Start of Available records

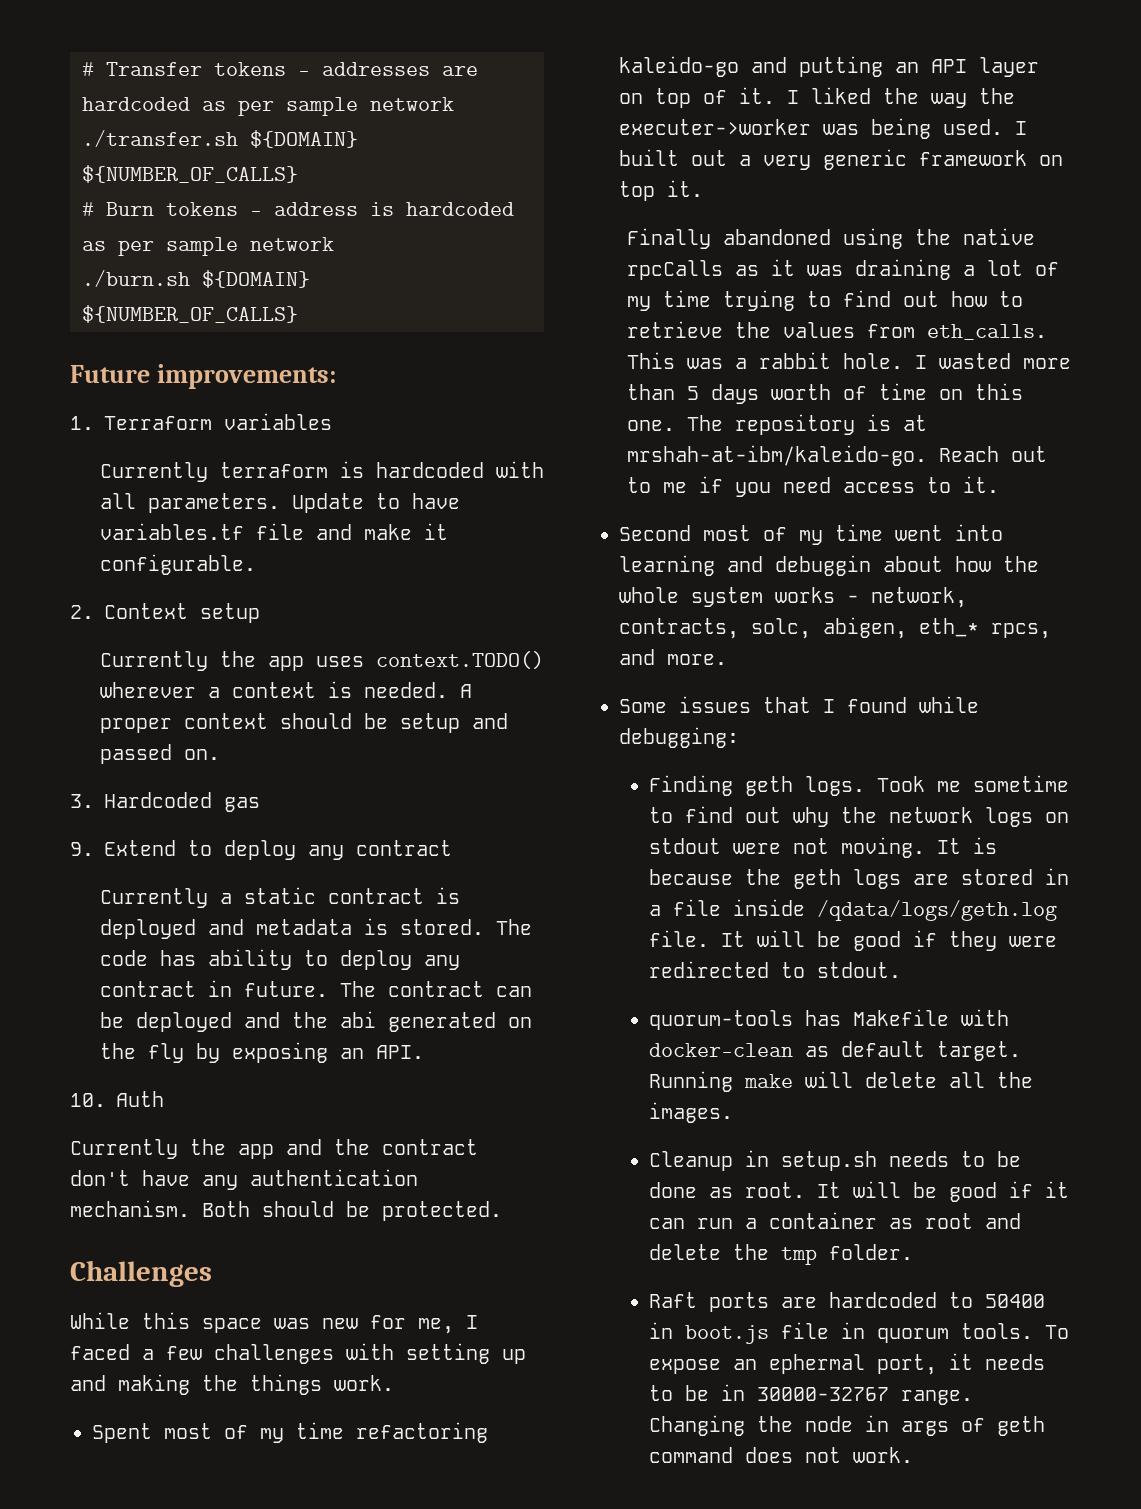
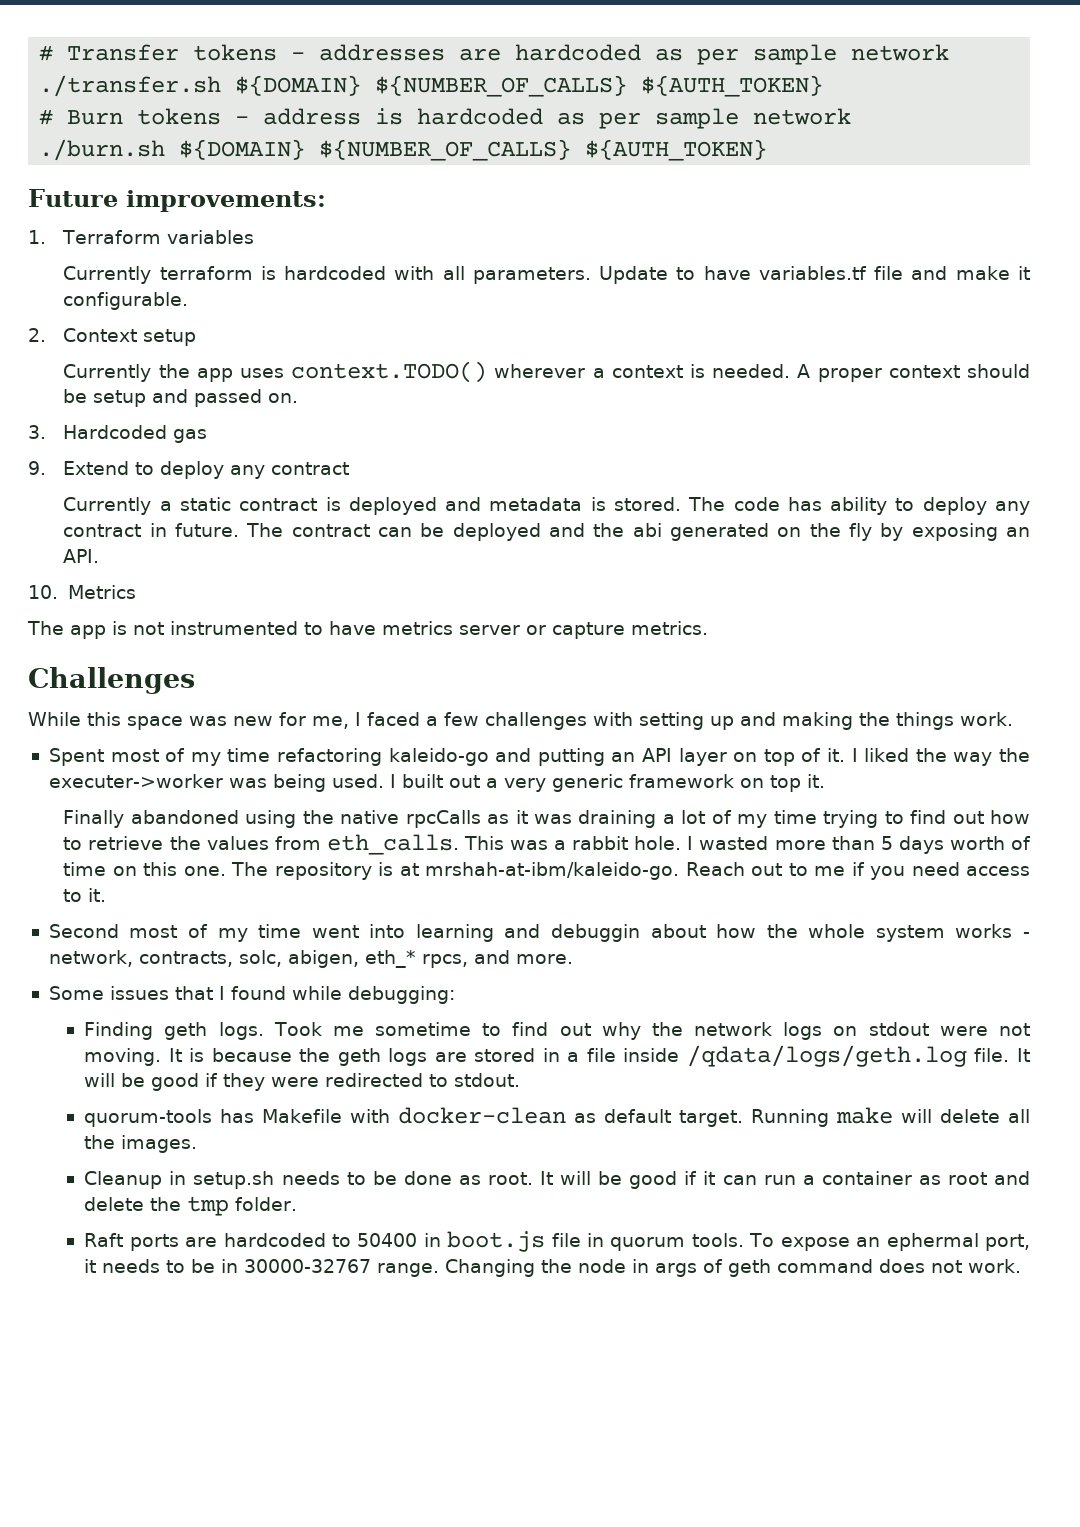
- ./transfer.sh ${DOMAIN} ${NUMBER_OF_CALLS}
+ ./transfer.sh ${DOMAIN} ${NUMBER_OF_CALLS} ${AUTH_TOKEN}
- ./burn.sh ${DOMAIN} ${NUMBER_OF_CALLS}
+ ./burn.sh ${DOMAIN} ${NUMBER_OF_CALLS} ${AUTH_TOKEN}
- 10. Auth
- Currently the app and the contract don't have any authentication mechanism. Both should be protected.
+ 10. Metrics
+ The app is not instrumented to have metrics server or capture metrics.

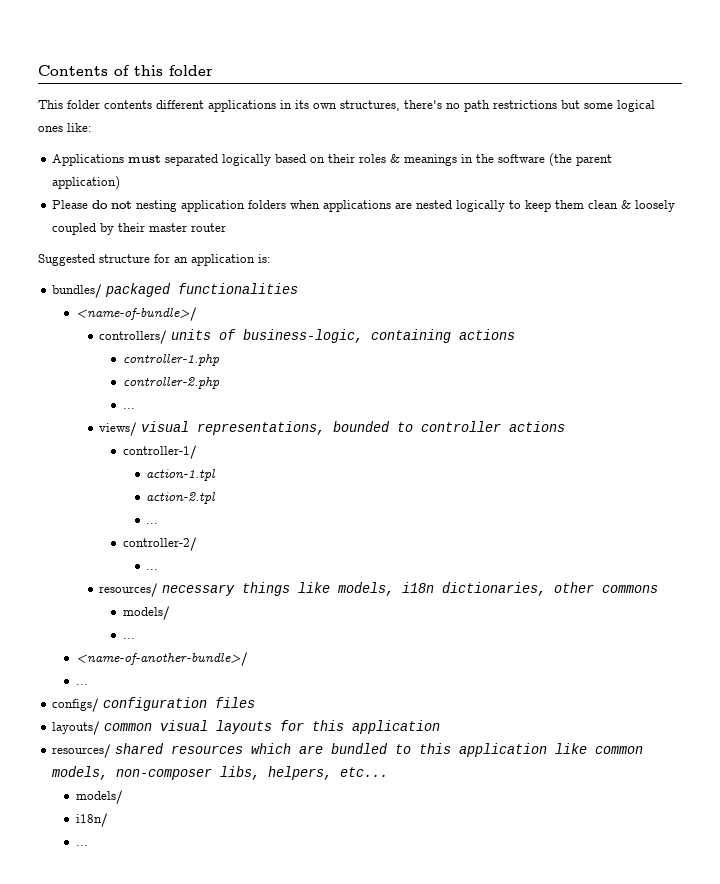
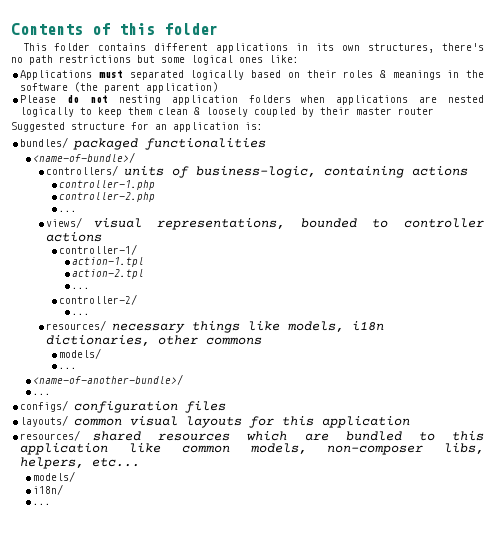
- This folder contents different applications in its own structures, there's no path restrictions but some logical ones like:
+ This folder contains different applications in its own structures, there's no path restrictions but some logical ones like:

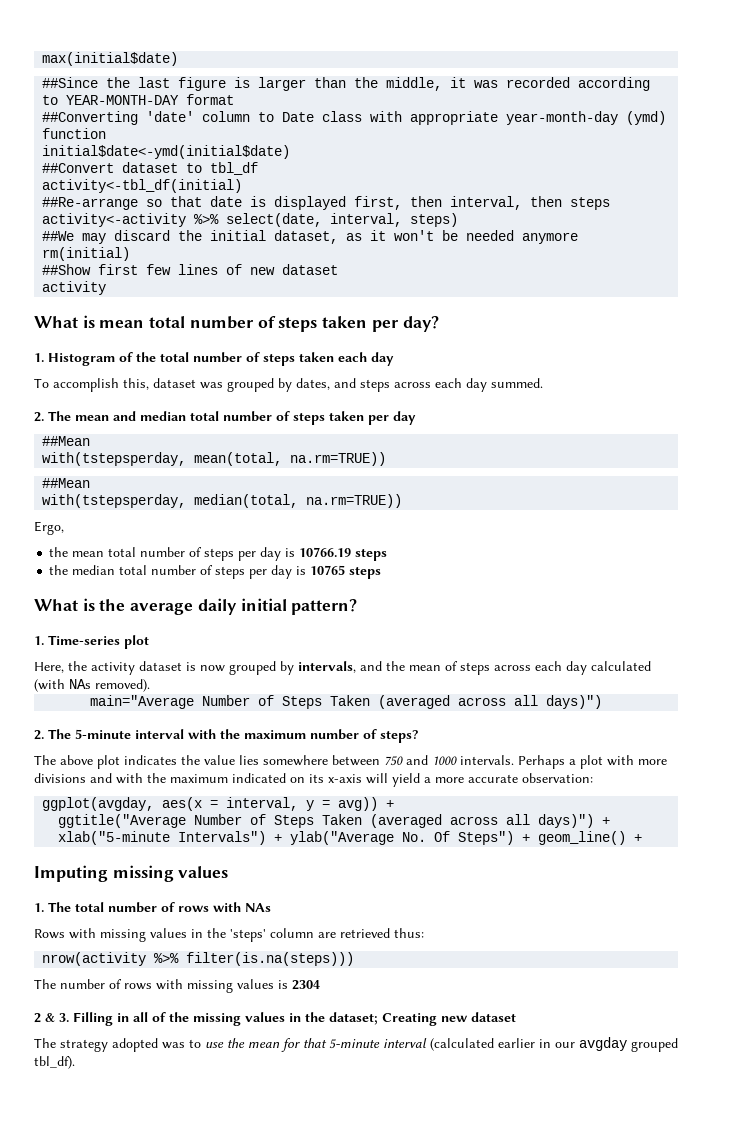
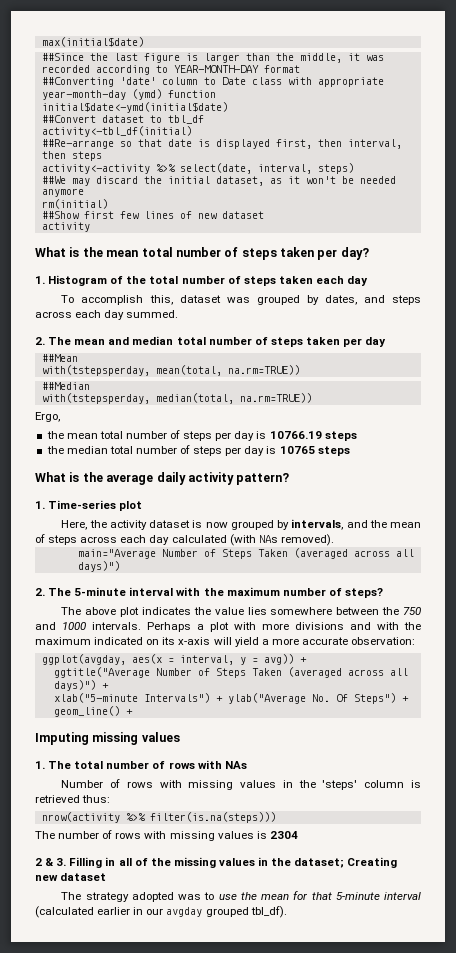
- What is mean total number of steps taken per day?
+ What is the mean total number of steps taken per day?
  with(tstepsperday, mean(total, na.rm=TRUE))
- ##Mean
+ ##Median
- What is the average daily initial pattern?
+ What is the average daily activity pattern?
- The above plot indicates the value lies somewhere between 750 and 1000 intervals.
+ The above plot indicates the value lies somewhere between the 750 and 1000 intervals.
- Rows with missing values in the 'steps' column are retrieved thus:
+ Number of rows with missing values in the 'steps' column is retrieved thus:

End of Available records

**What to produce:** Copy exactly the stretch of data above from the line with "is the mean" through the line with "- Rows with", and omit all other lines.

**The completed task:**
+ What is the mean total number of steps taken per day?
  with(tstepsperday, mean(total, na.rm=TRUE))
- ##Mean
+ ##Median
- What is the average daily initial pattern?
+ What is the average daily activity pattern?
- The above plot indicates the value lies somewhere between 750 and 1000 intervals.
+ The above plot indicates the value lies somewhere between the 750 and 1000 intervals.
- Rows with missing values in the 'steps' column are retrieved thus:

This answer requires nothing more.